======== Data records ========

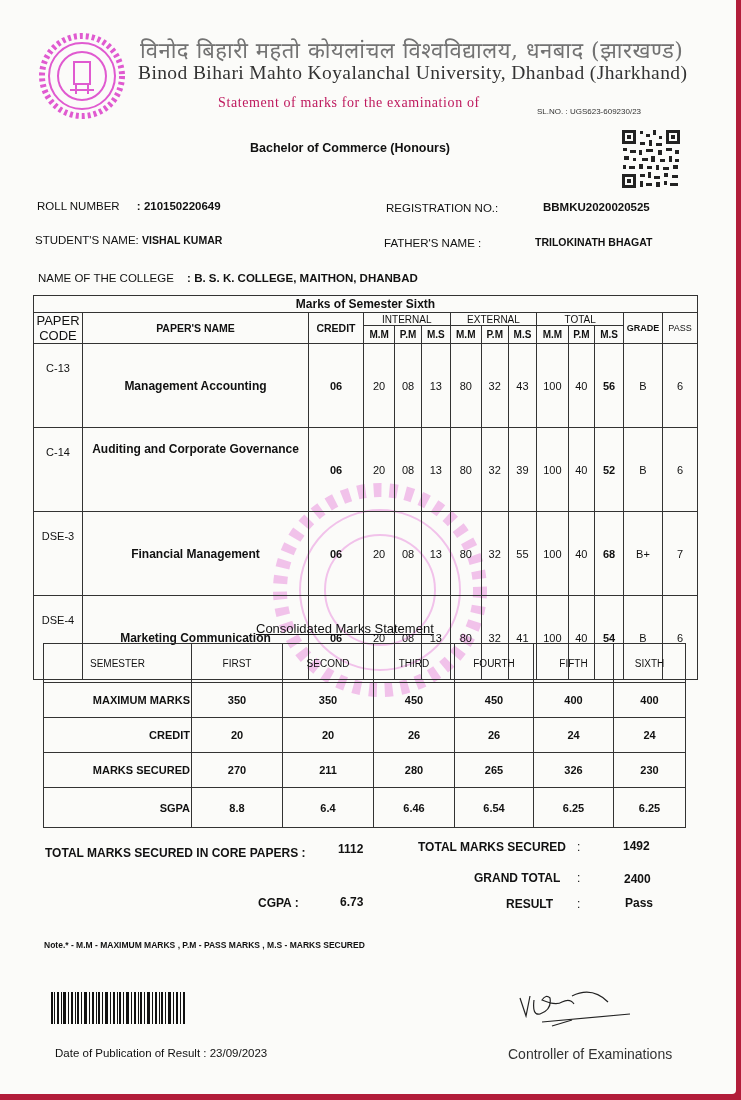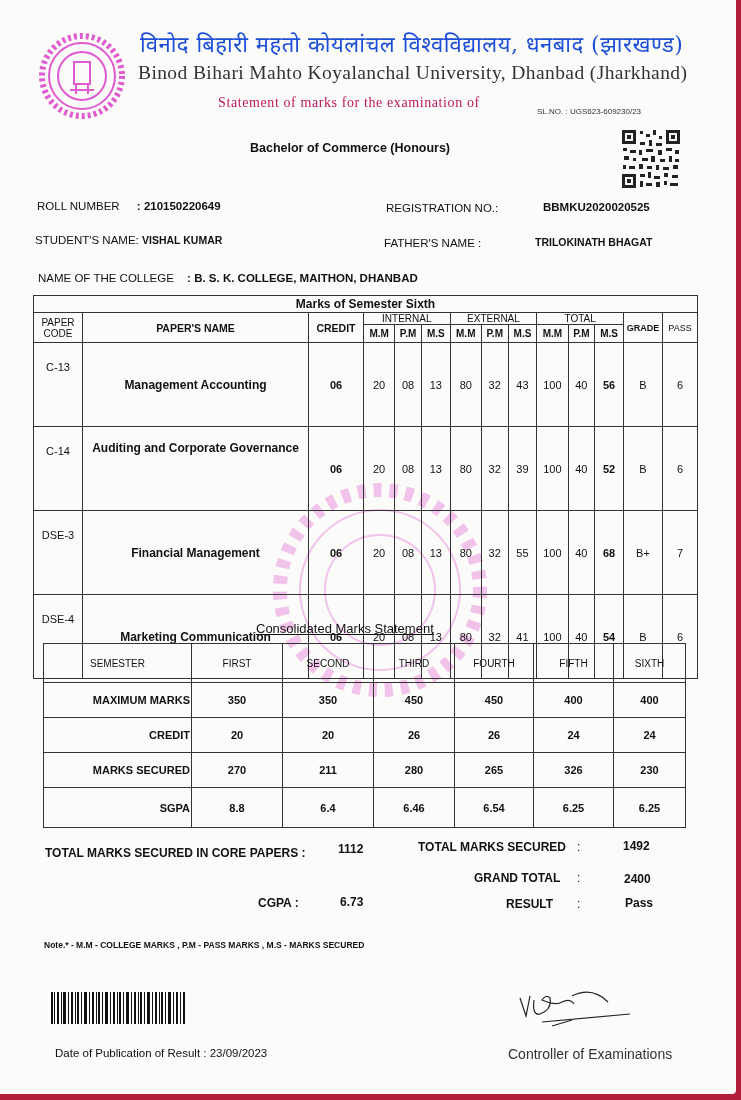--- a/index.html
+++ b/index.html
@@ -19,8 +19,8 @@
     position:absolute; left:36px; top:28px; width:92px; height:96px;
   }
   .hi-title {
-    position:absolute; left:140px; top:28px; width:580px;
-    font-family:"DejaVu Serif", serif; font-size:22px; color:#1d4ed8;
+    position:absolute; left:140px; top:34px; width:580px;
+    font-family:"DejaVu Serif", serif; font-size:22px; color:#737373;
     letter-spacing:0.5px; white-space:nowrap;
   }
   .en-title {

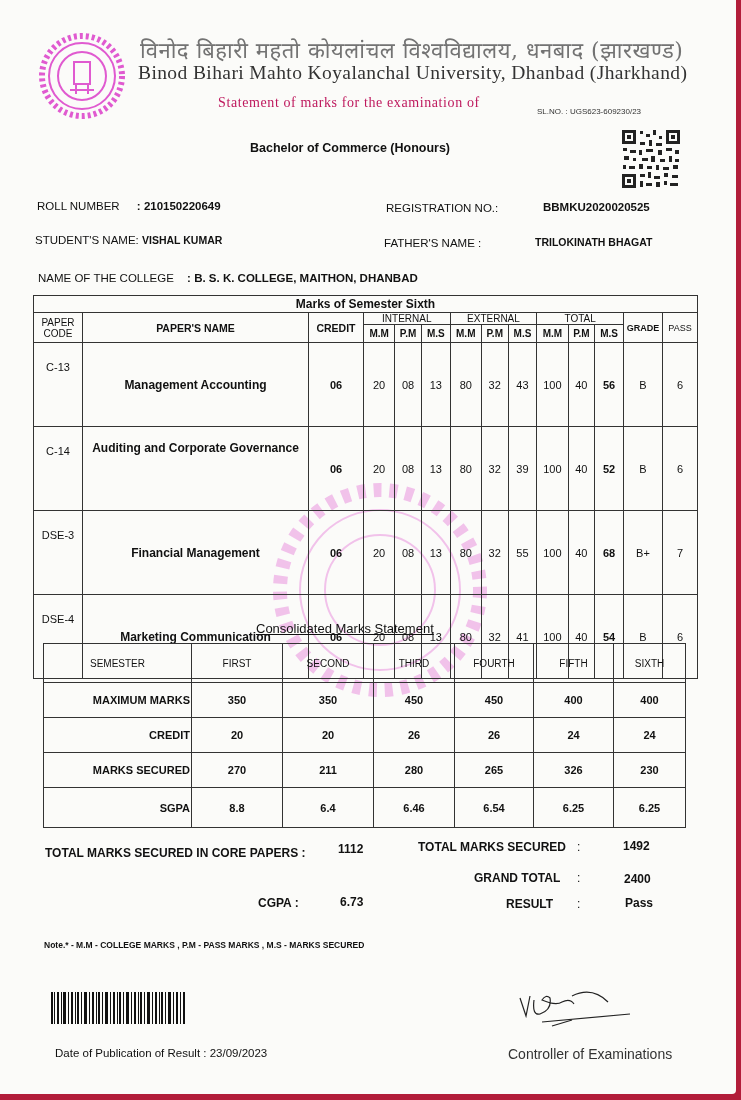--- a/index.html
+++ b/index.html
@@ -186,7 +186,7 @@
       <td colspan="15" class="cap">Marks of Semester Sixth</td>
     </tr>
     <tr>
-      <th rowspan="2" style="width:48px;font-size:10px;font-weight:normal;">PAPER CODE</th>
+      <th rowspan="2" style="width:48px;font-size:13px;font-weight:normal;">PAPER CODE</th>
       <th rowspan="2" style="width:225px;font-size:10.5px;">PAPER'S NAME</th>
       <th rowspan="2" style="width:54px;font-size:10.5px;">CREDIT</th>
       <th colspan="3" style="font-weight:normal;">INTERNAL</th>

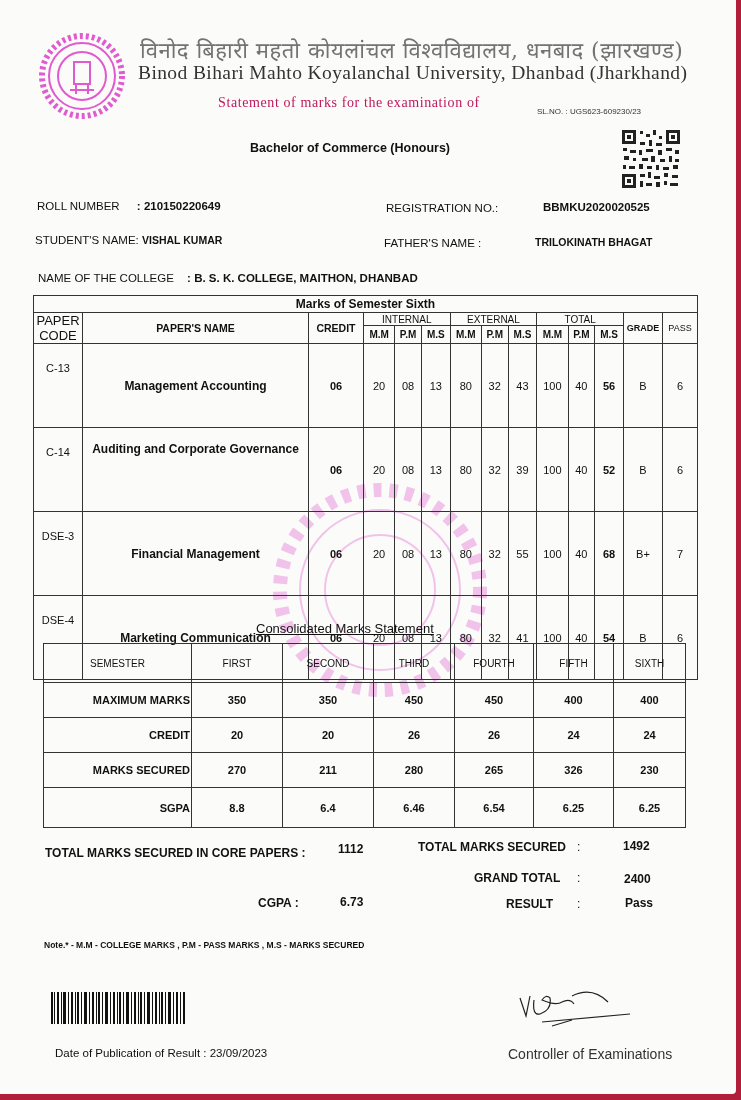--- a/index.html
+++ b/index.html
@@ -341,7 +341,7 @@
   <div class="sum" style="left:577px;top:897px;font-weight:normal;">:</div>
   <div class="sum" style="left:625px;top:896px;">Pass</div>
 
-  <div class="note">Note.* - M.M - COLLEGE MARKS , P.M - PASS MARKS , M.S - MARKS SECURED</div>
+  <div class="note">Note.* - M.M - MAXIMUM MARKS , P.M - PASS MARKS , M.S - MARKS SECURED</div>
 
   <svg class="barcode" viewBox="0 0 135 32">
     <g fill="#111">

========

== Assignment ==
Every entry must be reproduced exactly, with the images left out.

== Written solution ==
--- a/index.html
+++ b/index.html
@@ -19,8 +19,8 @@
     position:absolute; left:36px; top:28px; width:92px; height:96px;
   }
   .hi-title {
-    position:absolute; left:140px; top:28px; width:580px;
-    font-family:"DejaVu Serif", serif; font-size:22px; color:#1d4ed8;
+    position:absolute; left:140px; top:34px; width:580px;
+    font-family:"DejaVu Serif", serif; font-size:22px; color:#737373;
     letter-spacing:0.5px; white-space:nowrap;
   }
   .en-title {

--- a/index.html
+++ b/index.html
@@ -186,7 +186,7 @@
       <td colspan="15" class="cap">Marks of Semester Sixth</td>
     </tr>
     <tr>
-      <th rowspan="2" style="width:48px;font-size:10px;font-weight:normal;">PAPER CODE</th>
+      <th rowspan="2" style="width:48px;font-size:13px;font-weight:normal;">PAPER CODE</th>
       <th rowspan="2" style="width:225px;font-size:10.5px;">PAPER'S NAME</th>
       <th rowspan="2" style="width:54px;font-size:10.5px;">CREDIT</th>
       <th colspan="3" style="font-weight:normal;">INTERNAL</th>

--- a/index.html
+++ b/index.html
@@ -341,7 +341,7 @@
   <div class="sum" style="left:577px;top:897px;font-weight:normal;">:</div>
   <div class="sum" style="left:625px;top:896px;">Pass</div>
 
-  <div class="note">Note.* - M.M - COLLEGE MARKS , P.M - PASS MARKS , M.S - MARKS SECURED</div>
+  <div class="note">Note.* - M.M - MAXIMUM MARKS , P.M - PASS MARKS , M.S - MARKS SECURED</div>
 
   <svg class="barcode" viewBox="0 0 135 32">
     <g fill="#111">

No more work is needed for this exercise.